Source material START

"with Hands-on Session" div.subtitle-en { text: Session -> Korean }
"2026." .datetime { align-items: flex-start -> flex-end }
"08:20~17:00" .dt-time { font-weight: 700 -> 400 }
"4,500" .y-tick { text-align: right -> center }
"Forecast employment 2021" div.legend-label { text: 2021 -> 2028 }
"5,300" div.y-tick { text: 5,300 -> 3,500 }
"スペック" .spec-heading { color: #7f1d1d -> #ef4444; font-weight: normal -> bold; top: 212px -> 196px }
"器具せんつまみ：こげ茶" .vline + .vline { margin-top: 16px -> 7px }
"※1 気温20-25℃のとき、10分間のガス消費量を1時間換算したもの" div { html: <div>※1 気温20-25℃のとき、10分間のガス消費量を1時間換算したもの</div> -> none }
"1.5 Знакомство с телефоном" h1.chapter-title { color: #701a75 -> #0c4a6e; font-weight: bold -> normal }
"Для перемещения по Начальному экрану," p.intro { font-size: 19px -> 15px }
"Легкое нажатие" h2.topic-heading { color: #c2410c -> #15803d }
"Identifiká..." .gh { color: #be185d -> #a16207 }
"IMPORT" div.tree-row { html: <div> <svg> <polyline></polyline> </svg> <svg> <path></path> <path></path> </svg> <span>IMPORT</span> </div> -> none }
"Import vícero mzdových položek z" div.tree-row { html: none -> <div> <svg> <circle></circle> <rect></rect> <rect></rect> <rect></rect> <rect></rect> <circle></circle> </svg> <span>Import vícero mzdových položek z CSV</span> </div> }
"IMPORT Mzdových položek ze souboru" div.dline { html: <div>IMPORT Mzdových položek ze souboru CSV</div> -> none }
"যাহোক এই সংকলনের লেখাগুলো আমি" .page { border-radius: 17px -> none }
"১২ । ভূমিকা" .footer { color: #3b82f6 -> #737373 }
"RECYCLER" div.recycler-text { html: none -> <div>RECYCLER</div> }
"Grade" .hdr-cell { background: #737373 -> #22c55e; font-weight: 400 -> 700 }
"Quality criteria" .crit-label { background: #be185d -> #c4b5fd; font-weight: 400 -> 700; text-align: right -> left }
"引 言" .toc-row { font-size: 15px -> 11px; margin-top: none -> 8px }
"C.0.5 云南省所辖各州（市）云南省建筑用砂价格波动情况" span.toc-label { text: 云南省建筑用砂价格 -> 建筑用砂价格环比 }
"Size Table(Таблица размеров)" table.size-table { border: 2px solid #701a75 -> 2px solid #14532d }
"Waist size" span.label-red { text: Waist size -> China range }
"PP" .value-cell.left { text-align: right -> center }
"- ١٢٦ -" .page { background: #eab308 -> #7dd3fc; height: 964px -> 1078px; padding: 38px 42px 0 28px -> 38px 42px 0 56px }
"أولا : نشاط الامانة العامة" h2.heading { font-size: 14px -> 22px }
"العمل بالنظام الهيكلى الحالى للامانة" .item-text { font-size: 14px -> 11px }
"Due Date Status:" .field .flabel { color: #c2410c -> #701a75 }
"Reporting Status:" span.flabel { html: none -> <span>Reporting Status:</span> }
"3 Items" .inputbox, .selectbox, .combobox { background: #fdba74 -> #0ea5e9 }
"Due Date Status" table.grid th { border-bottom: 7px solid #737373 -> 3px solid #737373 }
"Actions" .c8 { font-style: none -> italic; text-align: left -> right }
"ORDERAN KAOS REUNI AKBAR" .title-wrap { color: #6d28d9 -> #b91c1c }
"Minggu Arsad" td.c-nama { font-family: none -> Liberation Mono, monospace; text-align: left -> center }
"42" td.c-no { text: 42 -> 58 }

Source material END

[What needs to be done]:
All entries are to be reproduced verbatim, with none omitted.

[Output of the exercise]:
"with Hands-on Session" div.subtitle-en { text: Session -> Korean }
"2026." .datetime { align-items: flex-start -> flex-end }
"08:20~17:00" .dt-time { font-weight: 700 -> 400 }
"4,500" .y-tick { text-align: right -> center }
"Forecast employment 2021" div.legend-label { text: 2021 -> 2028 }
"5,300" div.y-tick { text: 5,300 -> 3,500 }
"スペック" .spec-heading { color: #7f1d1d -> #ef4444; font-weight: normal -> bold; top: 212px -> 196px }
"器具せんつまみ：こげ茶" .vline + .vline { margin-top: 16px -> 7px }
"※1 気温20-25℃のとき、10分間のガス消費量を1時間換算したもの" div { html: <div>※1 気温20-25℃のとき、10分間のガス消費量を1時間換算したもの</div> -> none }
"1.5 Знакомство с телефоном" h1.chapter-title { color: #701a75 -> #0c4a6e; font-weight: bold -> normal }
"Для перемещения по Начальному экрану," p.intro { font-size: 19px -> 15px }
"Легкое нажатие" h2.topic-heading { color: #c2410c -> #15803d }
"Identifiká..." .gh { color: #be185d -> #a16207 }
"IMPORT" div.tree-row { html: <div> <svg> <polyline></polyline> </svg> <svg> <path></path> <path></path> </svg> <span>IMPORT</span> </div> -> none }
"Import vícero mzdových položek z" div.tree-row { html: none -> <div> <svg> <circle></circle> <rect></rect> <rect></rect> <rect></rect> <rect></rect> <circle></circle> </svg> <span>Import vícero mzdových položek z CSV</span> </div> }
"IMPORT Mzdových položek ze souboru" div.dline { html: <div>IMPORT Mzdových položek ze souboru CSV</div> -> none }
"যাহোক এই সংকলনের লেখাগুলো আমি" .page { border-radius: 17px -> none }
"১২ । ভূমিকা" .footer { color: #3b82f6 -> #737373 }
"RECYCLER" div.recycler-text { html: none -> <div>RECYCLER</div> }
"Grade" .hdr-cell { background: #737373 -> #22c55e; font-weight: 400 -> 700 }
"Quality criteria" .crit-label { background: #be185d -> #c4b5fd; font-weight: 400 -> 700; text-align: right -> left }
"引 言" .toc-row { font-size: 15px -> 11px; margin-top: none -> 8px }
"C.0.5 云南省所辖各州（市）云南省建筑用砂价格波动情况" span.toc-label { text: 云南省建筑用砂价格 -> 建筑用砂价格环比 }
"Size Table(Таблица размеров)" table.size-table { border: 2px solid #701a75 -> 2px solid #14532d }
"Waist size" span.label-red { text: Waist size -> China range }
"PP" .value-cell.left { text-align: right -> center }
"- ١٢٦ -" .page { background: #eab308 -> #7dd3fc; height: 964px -> 1078px; padding: 38px 42px 0 28px -> 38px 42px 0 56px }
"أولا : نشاط الامانة العامة" h2.heading { font-size: 14px -> 22px }
"العمل بالنظام الهيكلى الحالى للامانة" .item-text { font-size: 14px -> 11px }
"Due Date Status:" .field .flabel { color: #c2410c -> #701a75 }
"Reporting Status:" span.flabel { html: none -> <span>Reporting Status:</span> }
"3 Items" .inputbox, .selectbox, .combobox { background: #fdba74 -> #0ea5e9 }
"Due Date Status" table.grid th { border-bottom: 7px solid #737373 -> 3px solid #737373 }
"Actions" .c8 { font-style: none -> italic; text-align: left -> right }
"ORDERAN KAOS REUNI AKBAR" .title-wrap { color: #6d28d9 -> #b91c1c }
"Minggu Arsad" td.c-nama { font-family: none -> Liberation Mono, monospace; text-align: left -> center }
"42" td.c-no { text: 42 -> 58 }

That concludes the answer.